Institute for War and Peace Reporting | Giving Voice, Driving Change
When I was asked by my editor at the beginning of February to report on a protest by Bosnia’s former soldiers, I was slightly disappointed.
As a young journalist, I yearned for more exciting and challenging stories which would inspire me and the listeners of the radio station I work for. The story about yet another protest of former soldiers demanding their rights did not seem to fall into that category.
However, I was in for a big surprise. Not only was this particular protest interesting, but it also gave me great hope.
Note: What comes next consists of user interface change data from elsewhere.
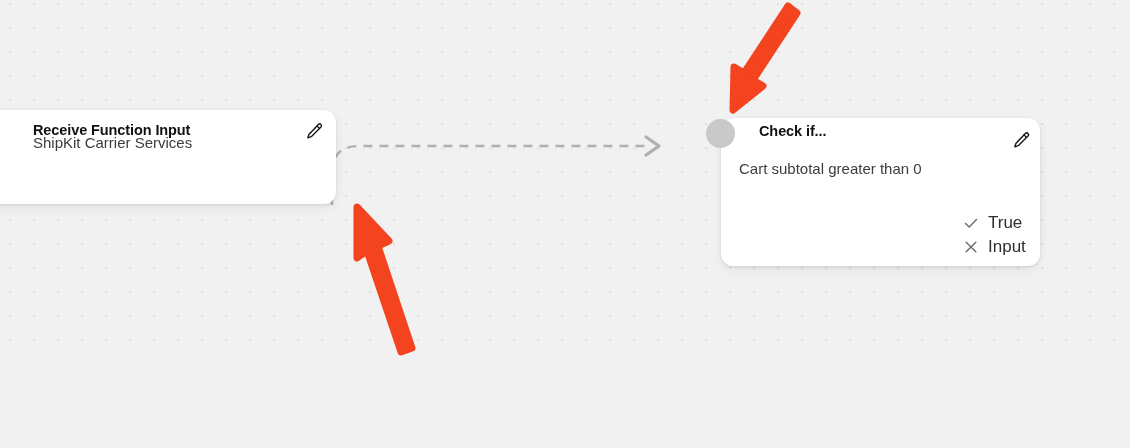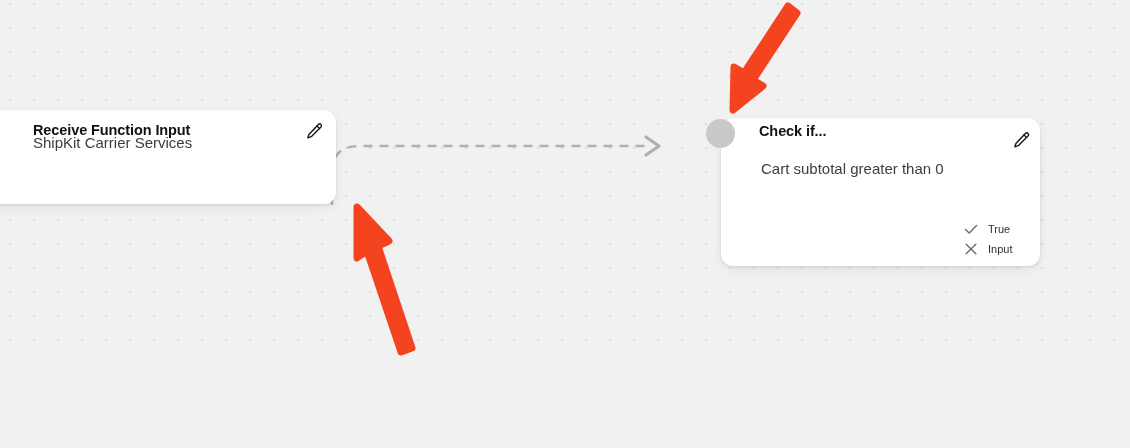--- a/index.html
+++ b/index.html
@@ -79,7 +79,7 @@
 
   
   #node-check-if .node-title { position: absolute; left: 18px; top: 5px; margin-left: 20px; }
-  #node-check-if .node-subtitle { position: absolute; left: 18px; top: 42px; margin-left: 22px; }
+  #node-check-if .node-subtitle { position: absolute; left: 18px; top: 42px; }
   #node-check-if .edit-pencil { position: absolute; left: 291px; top: 13px; }
 
   .edit-pencil {

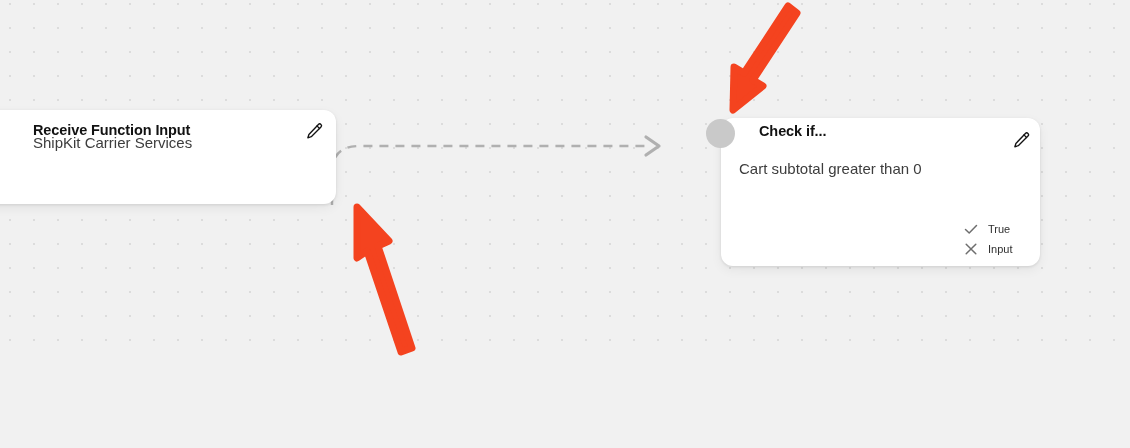--- a/index.html
+++ b/index.html
@@ -119,7 +119,7 @@
   }
 
   .branch-label {
-    font-size: 11px;
+    font-size: 17px;
     color: #2f2f2f;
     min-width: 38px;
   }

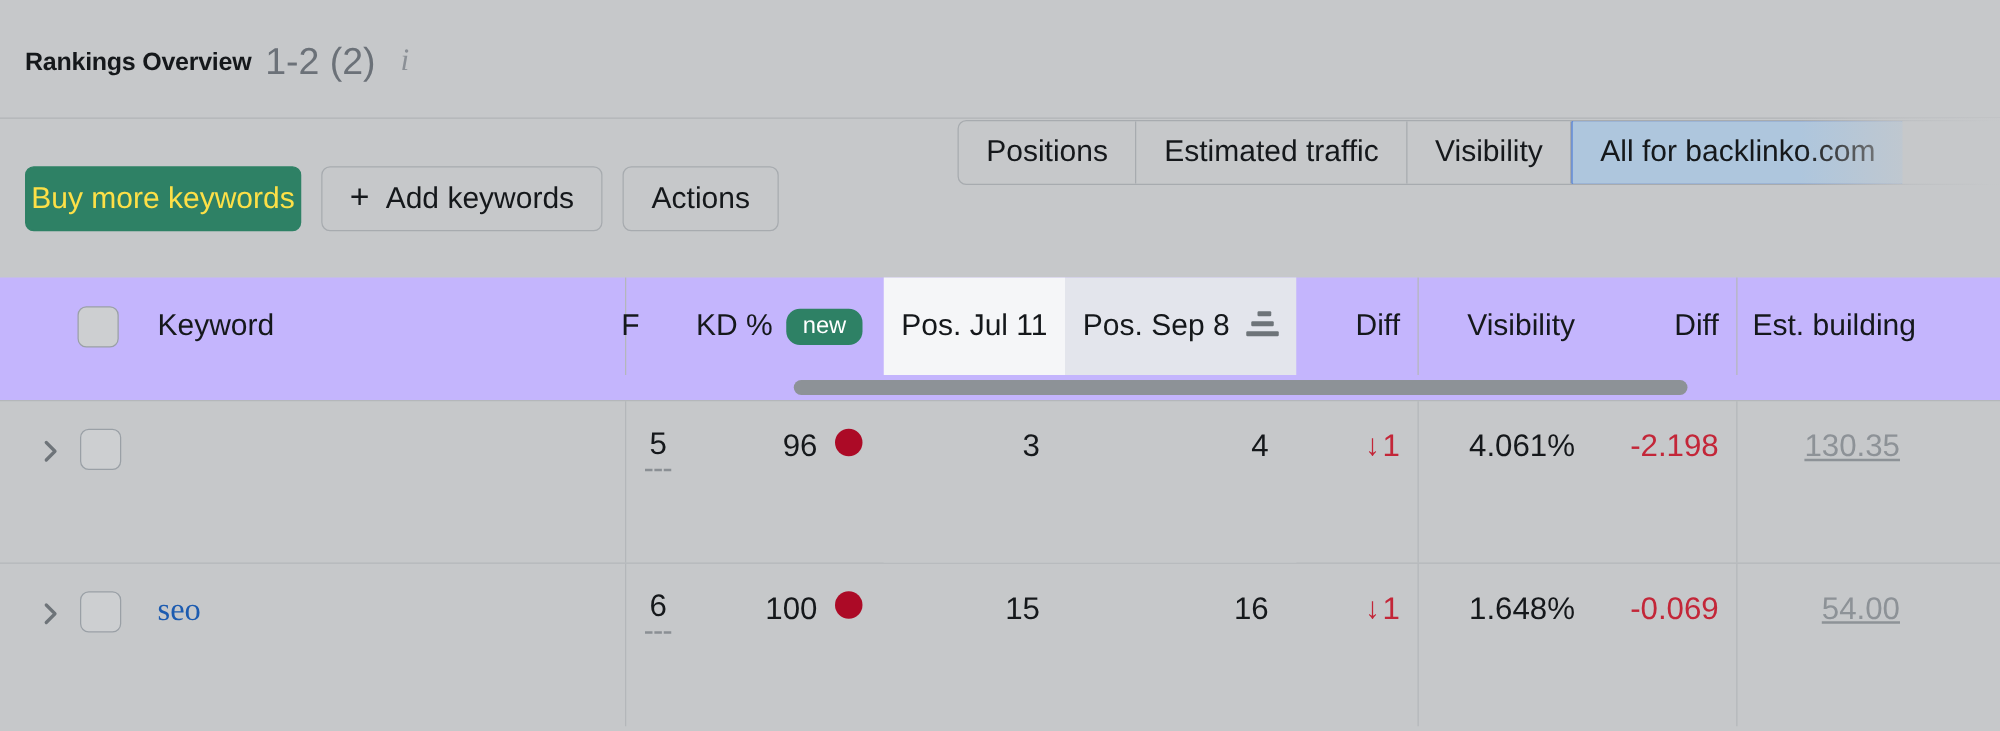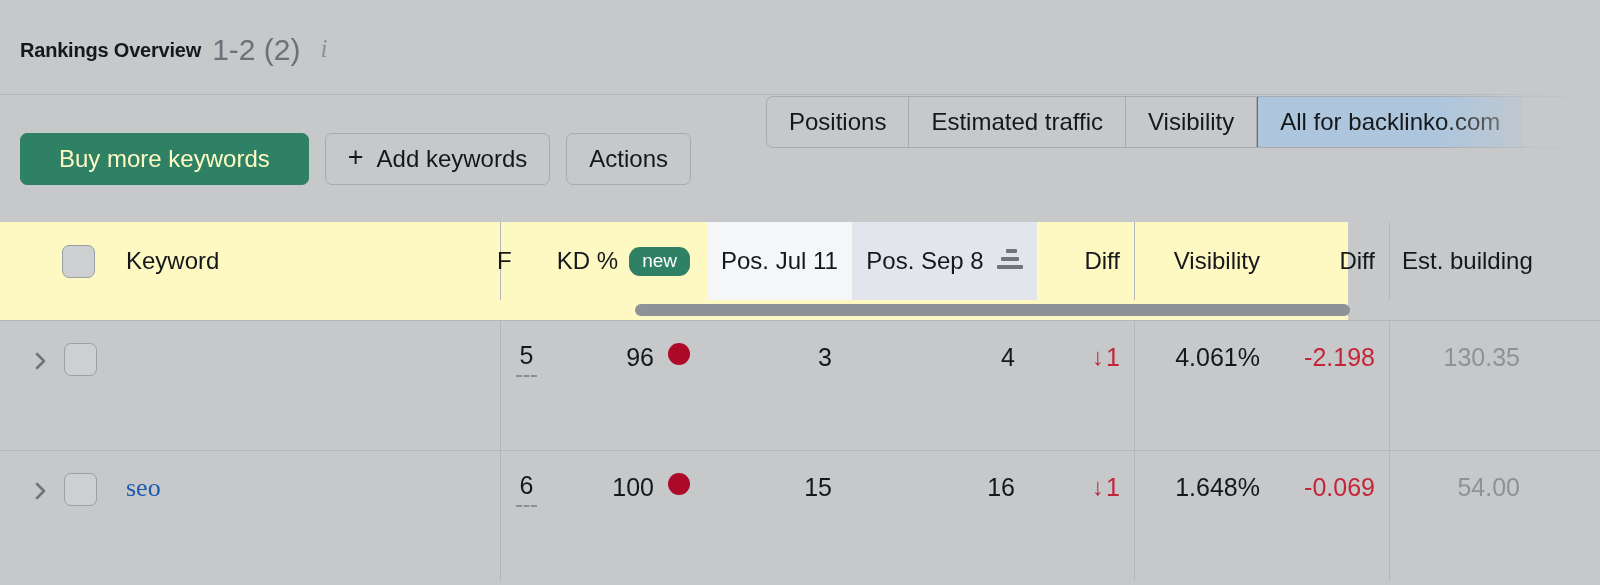--- a/index.html
+++ b/index.html
@@ -74,8 +74,8 @@
   }
   .btn-primary {
     background: #2e8165;
-    color: #fef9c3;
-    padding: 0 38px;
+    color: #fde047;
+    padding: 0 4px;
     border: 1px solid #2e8165;
   }
   .btn-outline {

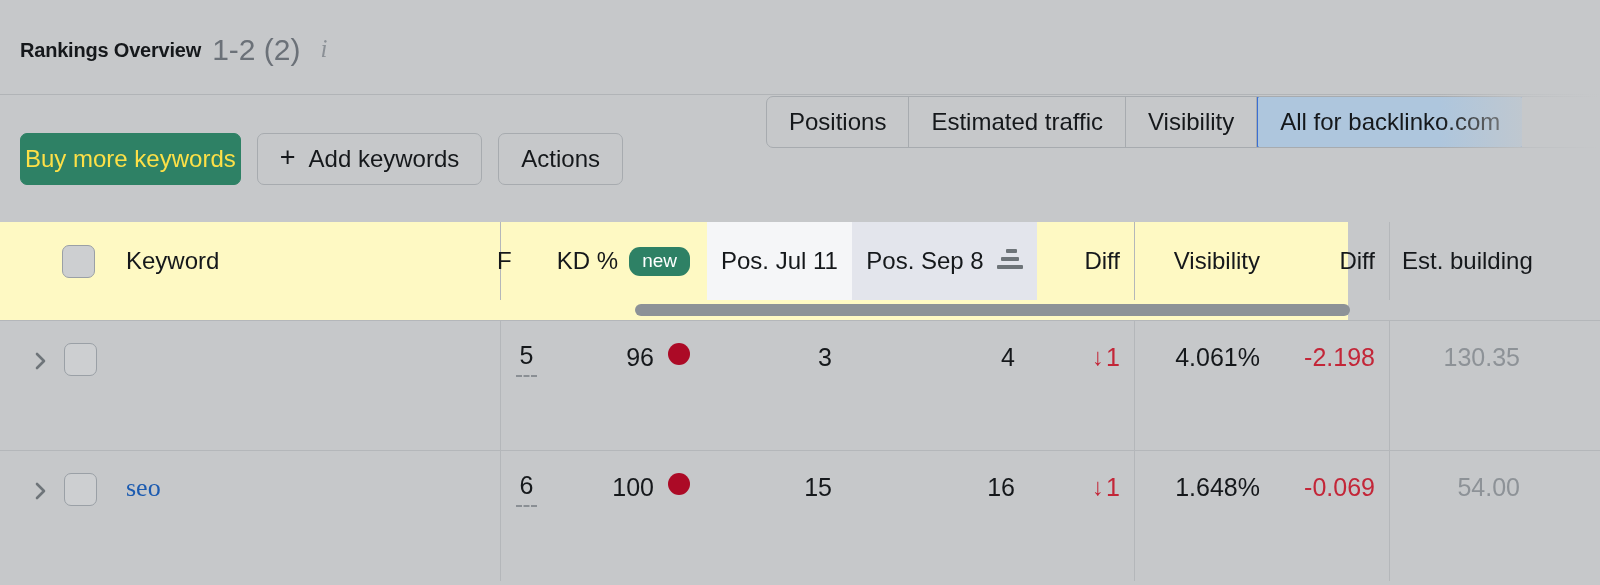--- a/index.html
+++ b/index.html
@@ -144,8 +144,8 @@
   .thead {
     position: absolute;
     left: 0; top: 0;
-    width: 1348px; height: 98px;
-    background: #fef9c3;
+    width: 1600px; height: 98px;
+    background: #c4b5fd;
   }
   .row {
     position: absolute;

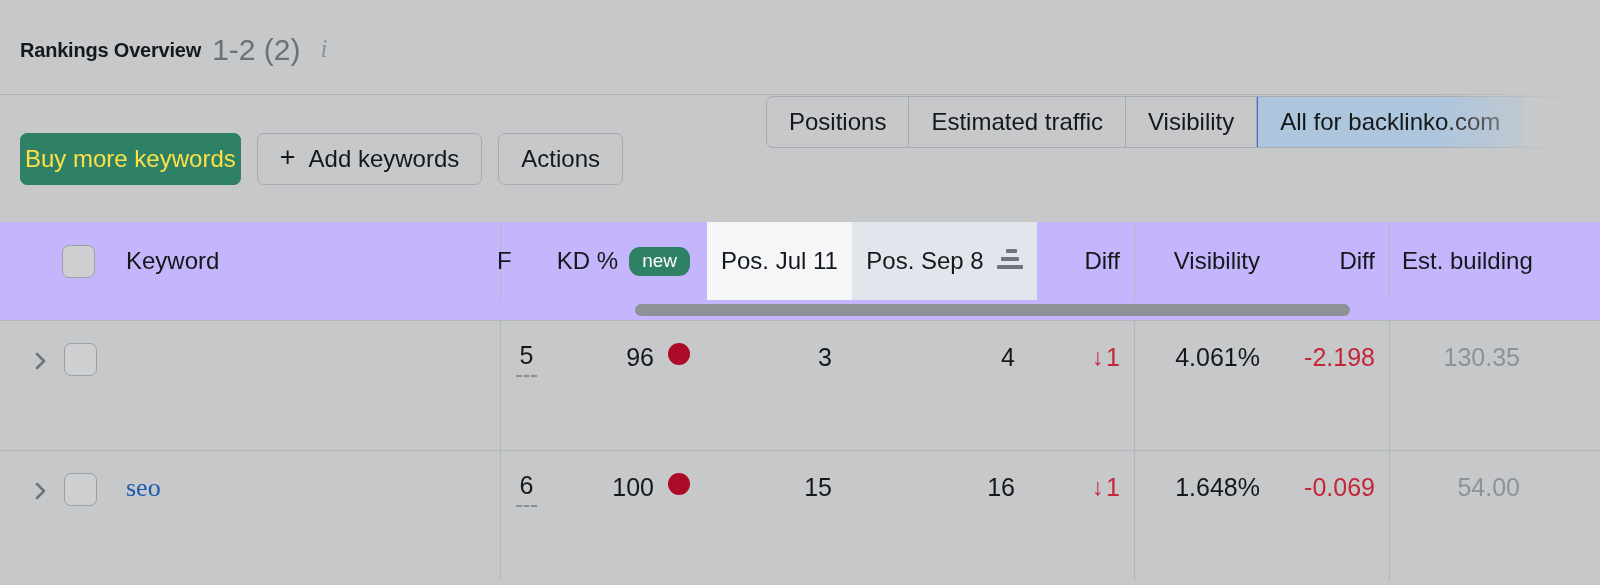--- a/index.html
+++ b/index.html
@@ -257,7 +257,7 @@
 
   .down-arrow { font-size: 24px; color: #c32638; margin-right: 2px; }
   .val-red { color: #c32638; }
-  .val-dim { color: #8d9297; }
+  .val-dim { color: #8d9297; text-decoration: underline; }
 
   
   .vline {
It helped me realise that it was possible for former bitter enemies, who turned their guns on each other during the war, to overcome previous animosity and unite over shared difficulties.
Their problem started in September last year, when amendments to the law on service in the Bosnian armed forces were adopted. According to these amendments, a person older than 35 cannot serve professionally in the army. As a result, 1,400 people were laid off and most of them lost their only source of income. What’s more, they are not receiving any financial compensation, although the law foresees that those who served in the armed forces for at least two years are entitled to a pension.
When laid-off soldiers realised there was no money in the state budget for their pensions, they decided to raise their voices and organised protests in Sarajevo in February, demanding their rights.
Most of these soldiers were members of three Bosnian armies which fought each other in the early Nineties - the Bosnian Serb Army, VRS, Bosnian government forces and the Bosnian Croat Defence Council, HVO. When the war ended in 1995, these three separate forces were dissolved and replaced by a joint army, consisting mainly of former soldiers who were on the opposing sides during the war.
While I was recording inteviews with the ex-soldiers for a radio piece and IWPR story I was working on, I was stunned to see how hundreds of these erstwhile enemies stood side by side, acting friendly and supporting each other’s demands. I couldn’t believe my eyes. I remember asking myself how this was possible - that people who were shooting at each other not long ago, now stood united over the same cause. I was wondering how they were able to overcome their animosities and mistrust and behave as the war never divided them.
For a moment, I was speechless.
But then a soldier approached me, wearing a wartime uniform of the Bosnian government forces. I remember seeing that uniform on many soldiers when I was a child, while I was peeping through the window of a basement in which my family and I spent three and a half years during the siege of Sarajevo, hiding from the shells fired from the Bosnian Serb positions around the city.
The name of the man in that uniform which brought wartime memories to me was Sead Trako. A Bosniak by nationality, Trako had been a soldier in the Bosnian government forces during the war, and later served as a professional soldier in the new Bosnian army.
Before I had a chance to ask him anything, he looked at me as if he could read my mind and said, “This problem with pensions and lay-offs united men and women from all three armies in the last war. They demand their rights together. This is the first time something like this has happened in Bosnia, which means nothing can unite people more than poverty and misery.”
Sead was accompanied by Darko Topic from Prijedor, a town in Republika Srpska. Topic was a former VRS soldier, who later joined the unified armed forces.
I watched as they stood together, talking and laughing. They seemed relaxed in each other’s company and blamed politicians for everything bad that has happened in this country. There was no hatred in their words. Their faces only reflected concern for the future of their children.
I joined their conversation. Topic didn’t seem to see anything strange about the fact that former enemies were now being so friendly with each other. He told me that they had all been manipulated during the war, and were being manipulated now, and that only if they stood united would they have a chance of reaching their goal.
Watching them engaged in a friendly chat, I suddenly felt a big wave of optimism flooding me. If these men could support each other and overcome their differences, despite their recent past, maybe there is still hope for the rest of us in Bosnia.